§ TASK STATEMENT: Write the data out again exactly, dropping any images it holds.

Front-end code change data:
_ _ _ _

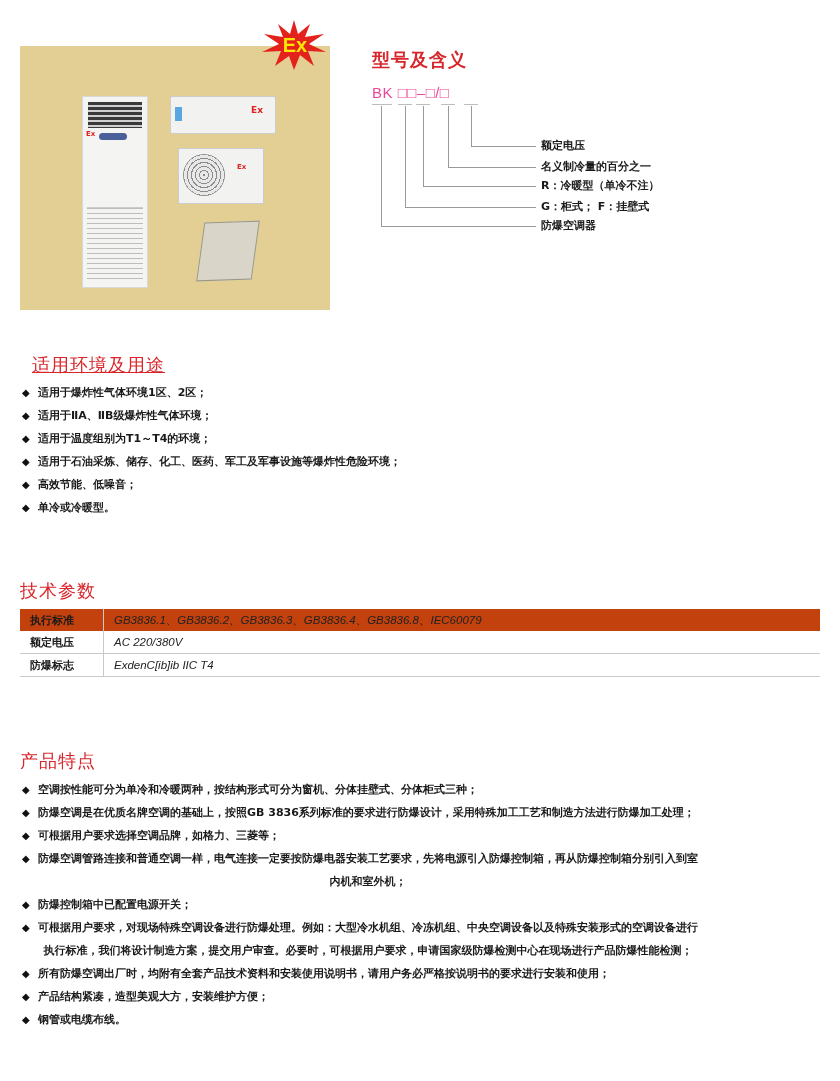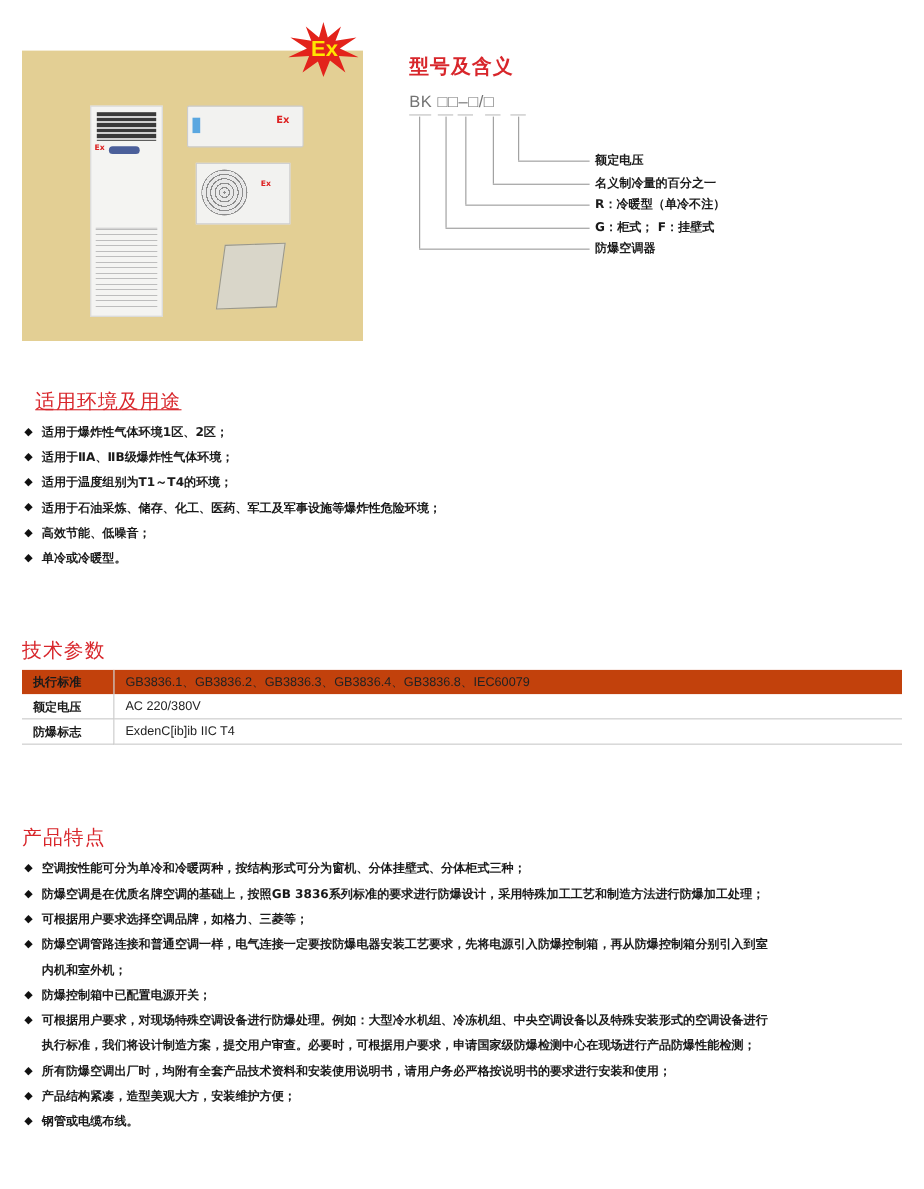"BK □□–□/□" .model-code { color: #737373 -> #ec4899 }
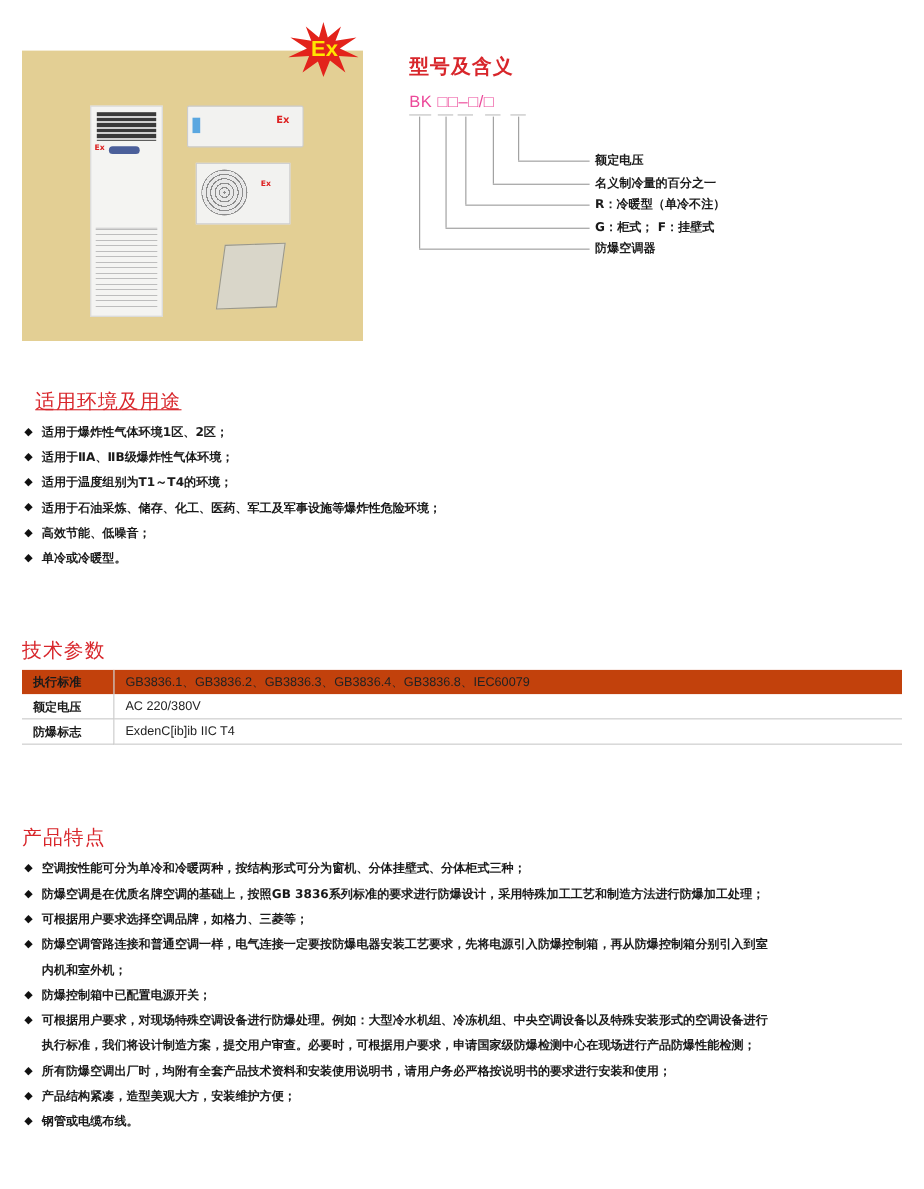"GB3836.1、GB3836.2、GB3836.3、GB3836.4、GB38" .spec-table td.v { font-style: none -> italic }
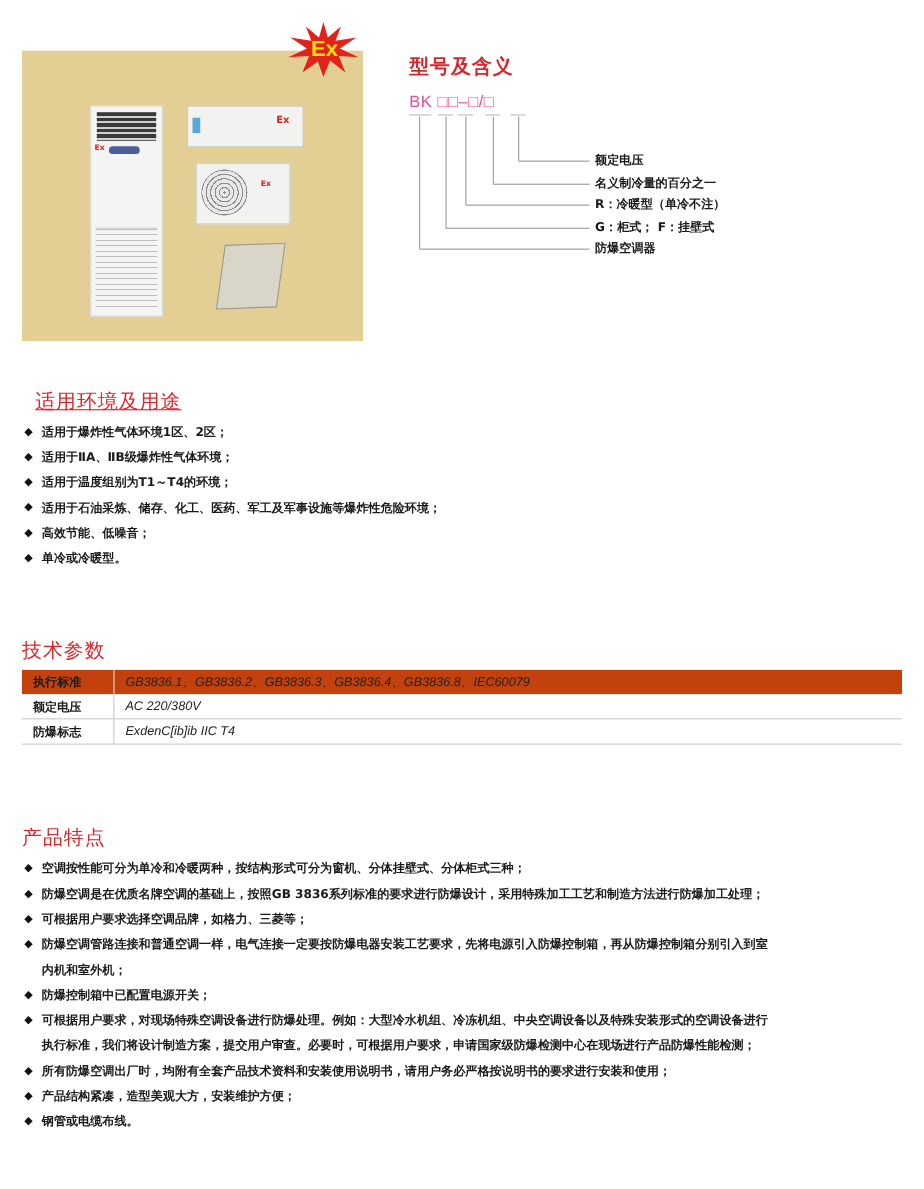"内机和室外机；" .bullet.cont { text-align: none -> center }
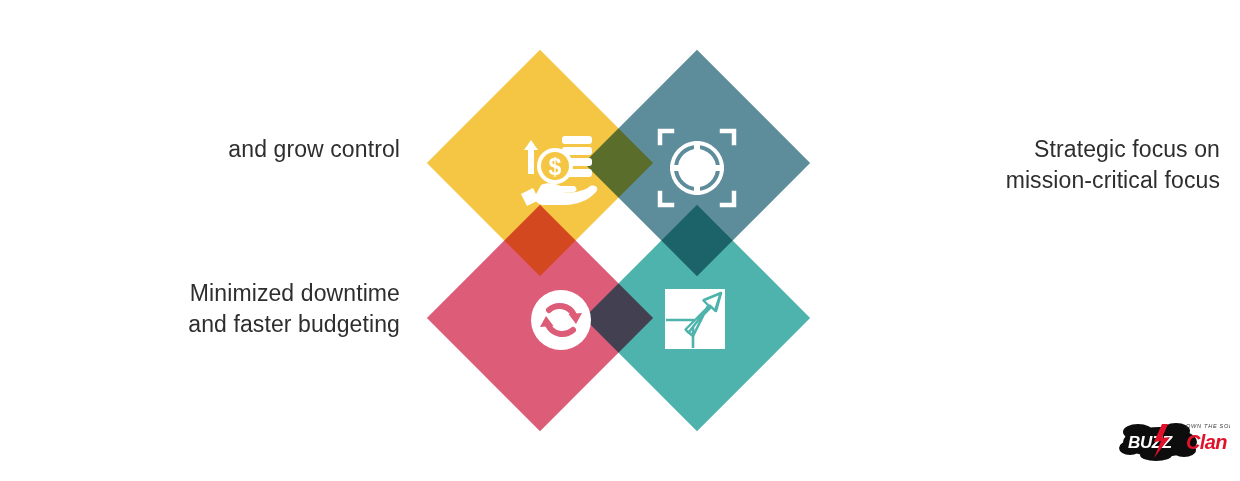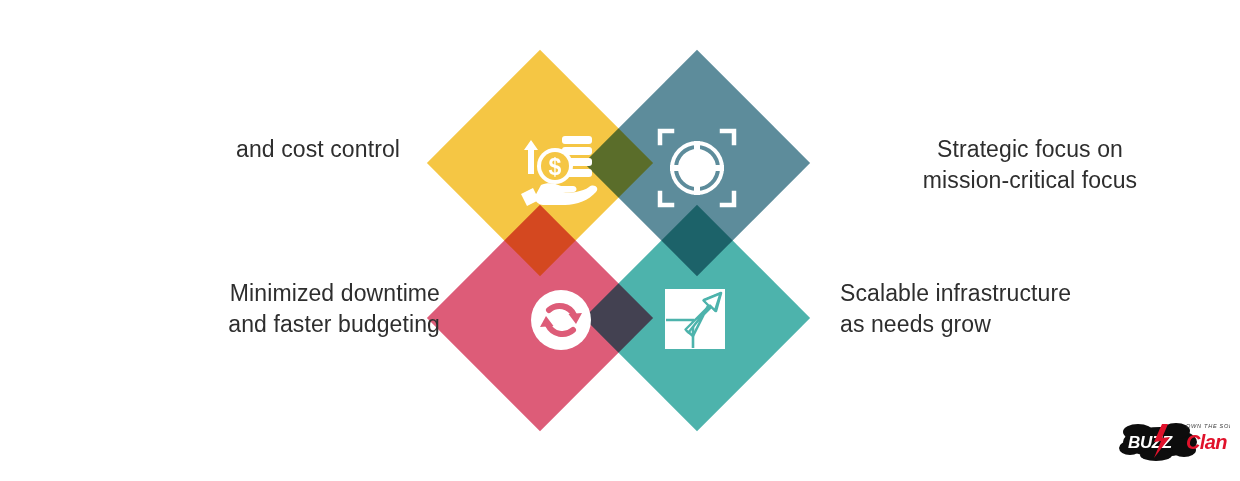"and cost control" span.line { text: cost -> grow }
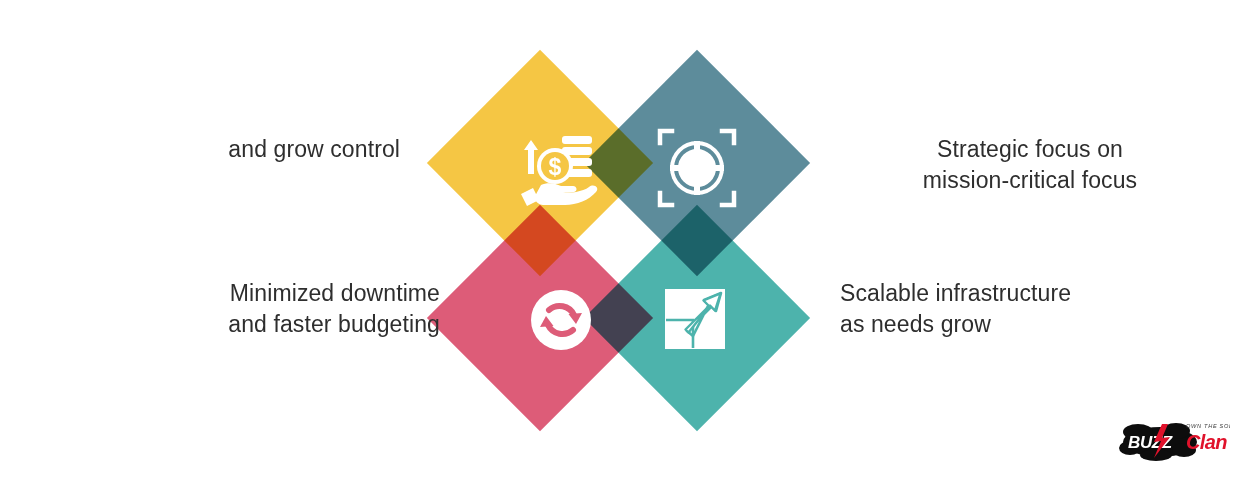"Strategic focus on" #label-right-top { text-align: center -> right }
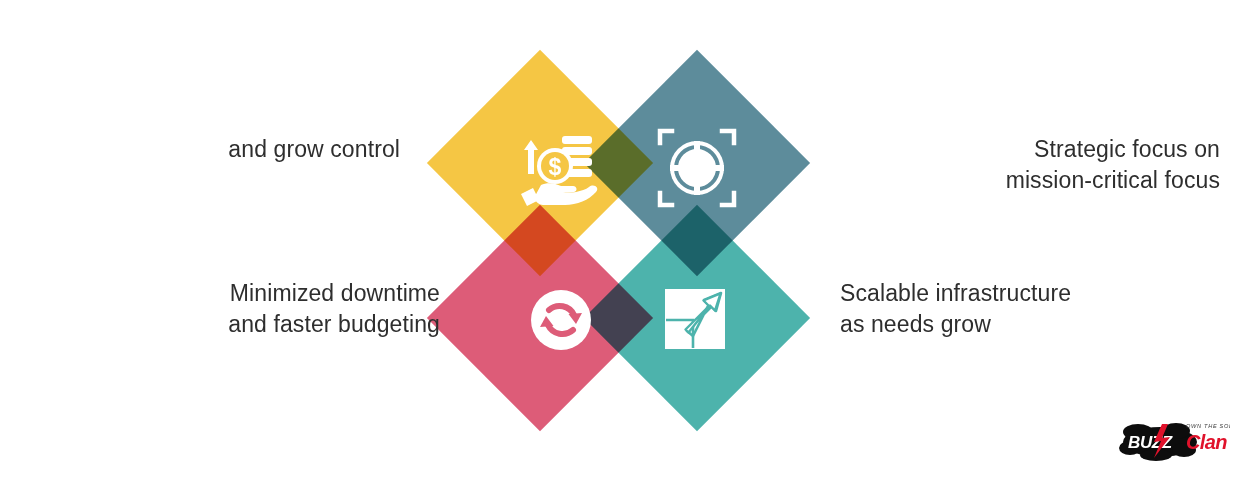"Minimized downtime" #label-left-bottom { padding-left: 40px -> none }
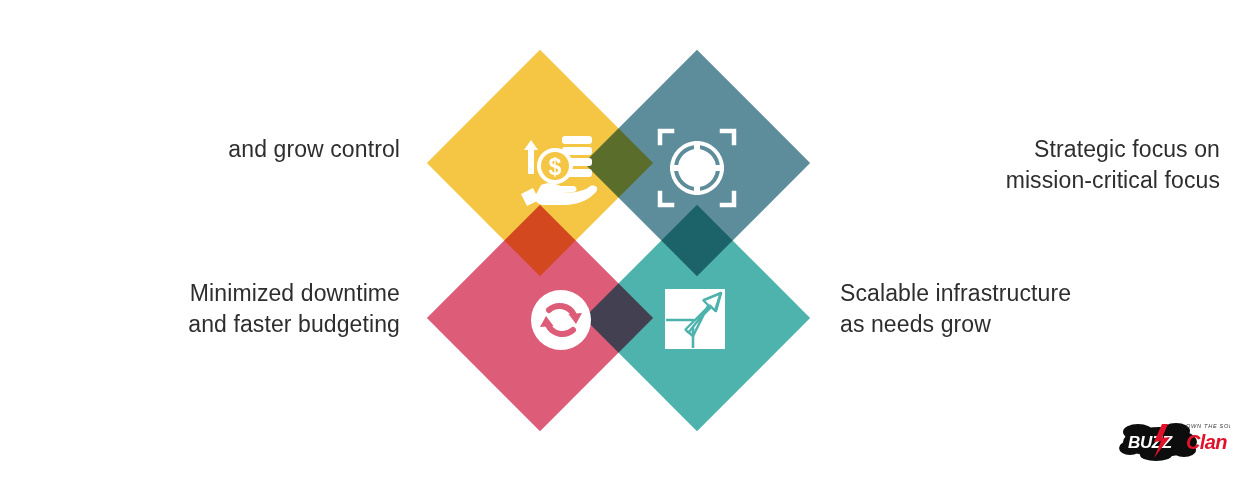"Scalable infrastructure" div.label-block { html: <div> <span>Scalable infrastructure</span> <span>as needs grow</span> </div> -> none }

_ _ _ _

§ OUTPUT BELOW:
"BK □□–□/□" .model-code { color: #737373 -> #ec4899 }
"GB3836.1、GB3836.2、GB3836.3、GB3836.4、GB38" .spec-table td.v { font-style: none -> italic }
"内机和室外机；" .bullet.cont { text-align: none -> center }
"and cost control" span.line { text: cost -> grow }
"Strategic focus on" #label-right-top { text-align: center -> right }
"Minimized downtime" #label-left-bottom { padding-left: 40px -> none }
"Scalable infrastructure" div.label-block { html: <div> <span>Scalable infrastructure</span> <span>as needs grow</span> </div> -> none }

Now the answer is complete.